La construction psycho-sociale du JE et le libre arbitre
La construction psycho-sociale du JE et l’illusion d’un libre arbitre sont parmi les thèmes les plus difficiles à aborder pour celui qui, justement, veut être libre. En comprendre la réelle portée, en accepter les conséquences sur notre vision du monde et en intégrer vraiment l’impact dans nos vies quotidiennes est tout sauf facile et agréable. C’est néanmoins essentiel pour se libérer de la croyance de la liberté de nos choix, qui est un des piliers de notre suffisance et de notre auto-contemplation.
Dans le coeur de chaque occidental sommeille une petite phrase banale, une croyance profondément ancrée : “JE SUIS LIBRE DE CHOISIR MA VIE”. Cette simple affirmation implique pourtant une multitude de questions. Alors avant de s’attaquer à la notion de LIBERTE, il me semble utile de comprendre qui est ce fameux “JE SUIS” censé choisir librement sa vie.
Ce qu’on croit être JE n’est qu’une illusion, une construction en partie psycho-sociale. On nous apprend à devenir ce JE.
De notre coté de la barrière, on appelle ça le conditionnement, du vôtre : JE. Déconstruire cette croyance est un premier pas vers l’autonomie et ce que Gurdjieff nommait l’humain unifié et la 4éme voie, ce que nous appelons l’homme de connaissance.
Vous allez, on en est sur, trouver des fautes d’orthographe. Certaines sont voulues, on aime bien parfois jouer avec les “maux”, mais il faut l’avouer la plupart pas du tout. 3 raisons a ça. Déjà on n’est pas hyper doué en orthographe, sauf une, secundo on a la flemme de se relire et tertio on est d’accord pour dire que l’orthographe en français c’est loin d’être simple. Quoi qu’il en soit, il y a des fautes, on vous prie de bien vouloir nous en excuser si ça vous horripile. Au passage si vous râlez très très fort vous pouvez utiliser cette énergie pour nous envoyer le texte corrigé. Bisous
La construction psycho-sociale du JE
Pour l’occidental dénaturalisé et individualisé à l’excès de 2020, accepter le fait que JE n’existe pas, et que de fait le libre-arbitre n’est pas du tout libre mais fortement influencé, fait bobo au cucul de notre auto-contemplation. D’ailleurs ce n’est pas un souci lié à l’individualisme moderne puisque Sartre, Spinoza, Kant, les religieux avec la notion d’âme et tant d’autres se posaient déjà la question de savoir qui était ce fameux JE.
Ce JE SUIS est-il inné ou est-il acquis suite à diverses influences ? Descartes s’interrogeait sur la réalité de ses perceptions et donc sur la réalité de son JE. Il imagina le cogito et que le fait de penser hors des sens et de la matière lui donnait une preuve de son indépendance et de son existence en tant qu’individu indivisible. Mais voilà, depuis Descartes, la sociologie et la psychologie sont venues remettre en question le “je pense donc je suis”.
Qui pense ? Quelle partie de ce “je pense” s’exprime ? Est-ce le même JE quand vous parlez à votre père violent, votre frère violeur, la boulangère et ses gros seins ou l’inspecteur des impôts qui vous rappelle furieusement votre prof de math de 6ème ?

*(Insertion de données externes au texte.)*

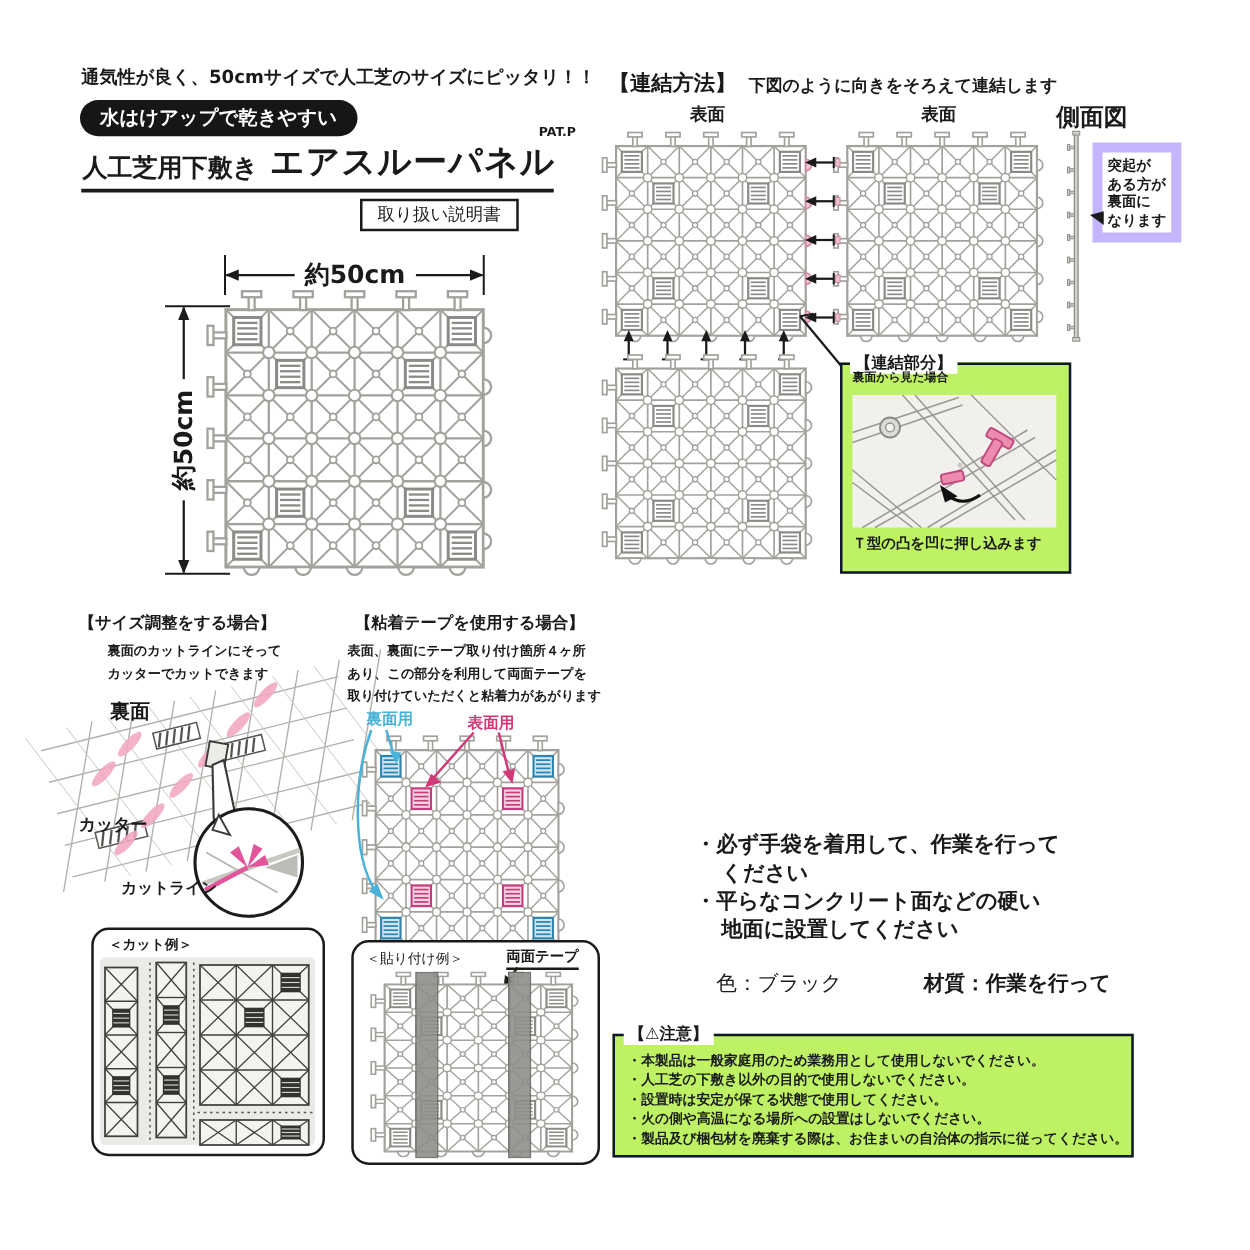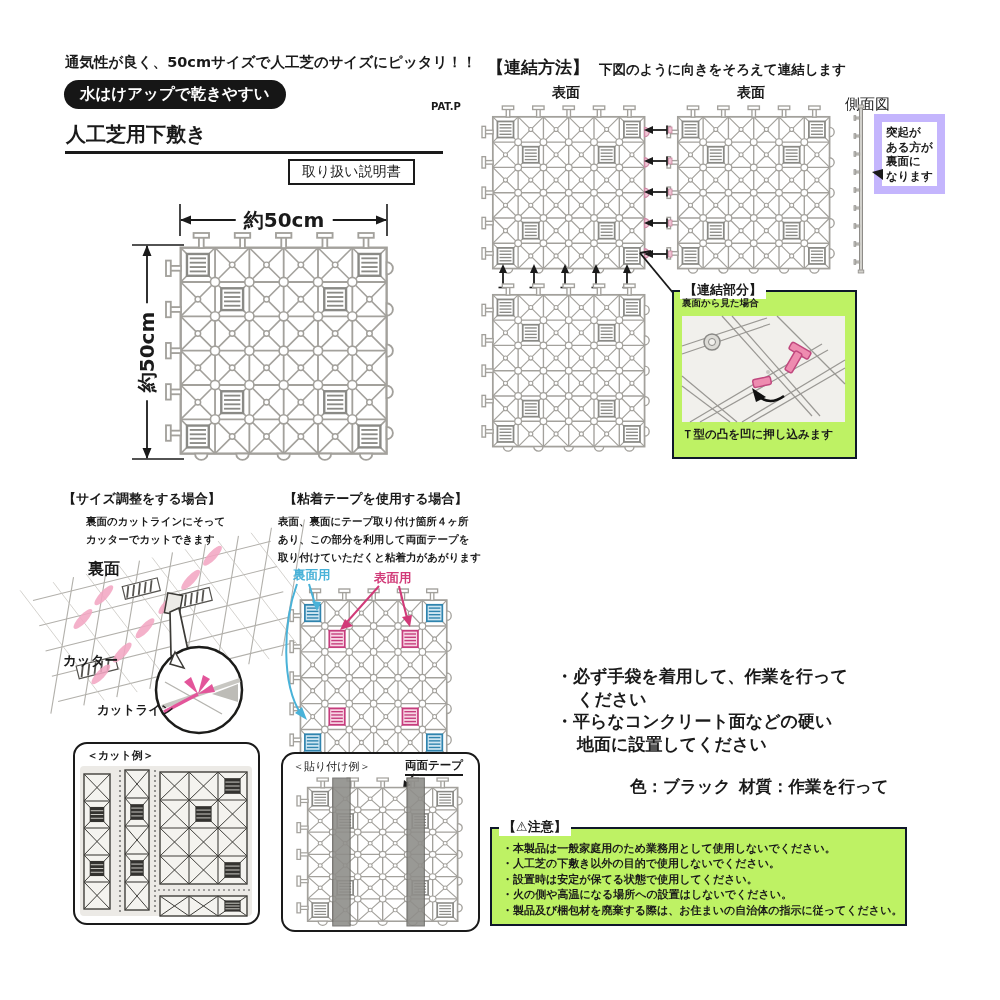"側面図" div.t { font-size: 15px -> 19px; font-weight: 400 -> 700; top: 95px -> 83px }
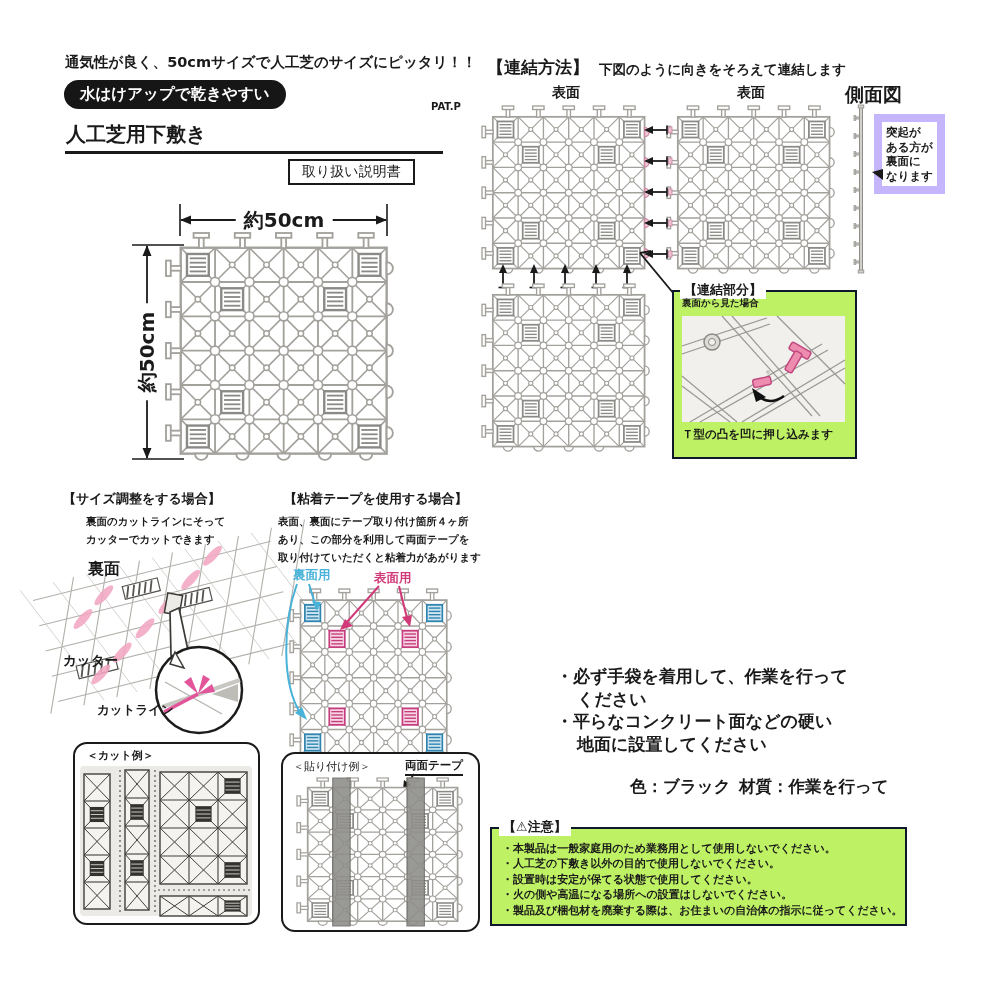"エアスルーパネル" div.t { html: none -> <div>エアスルーパネル</div> }
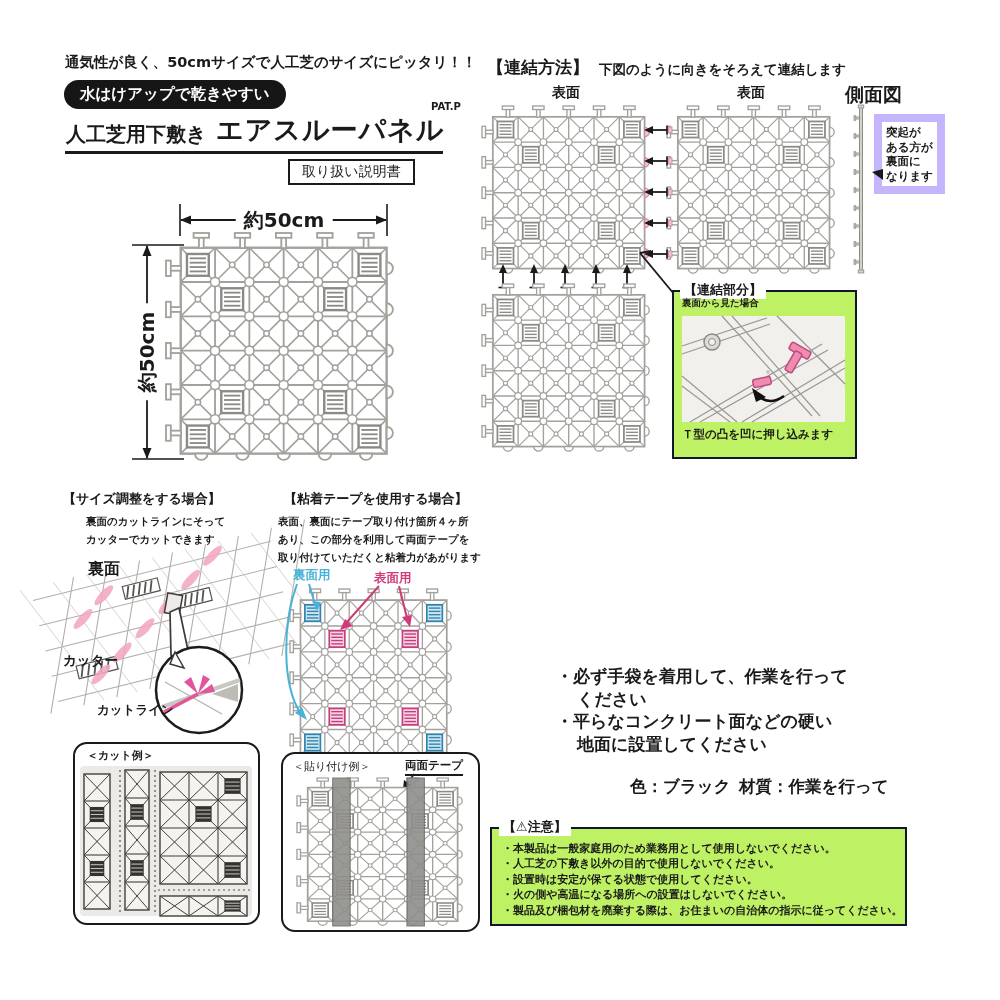"色：ブラック" div.t { font-weight: 700 -> 400; left: 630px -> 573px }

Les sciences dites molles, socio, psycho et leurs déclinaisons académiques, se sont longuement et profondément penchées sur ce sujet. Chacune, avec leurs mots et leurs grilles de lecture, a mis à jour la prédominance de l’acquis sur celle de l’inné, l’importance des injonctions conscientes et inconscientes. Des influences socio-culturelles, économiques, historiques et cultuelles qui façonnent par capillarité et répétition la personne qui se croit individu. Sans parler de l’impact psycho-physiologique de nos postures et de l’environnement sur notre façon de vivre, de penser, d’être, d’aimer.
Sans tomber dans mille et une références, je vous conseille de lire (ou relire) mais surtout d’intégrer et d’appliquer au quotidien les analyses de GILBERT SIMONDON et PIERRE BOURDIEU. Deux auteurs qui donnent des bases concrètes pour comprendre notre non-indépendance et comment se construit notre personnalité, ce fameux JE SUIS.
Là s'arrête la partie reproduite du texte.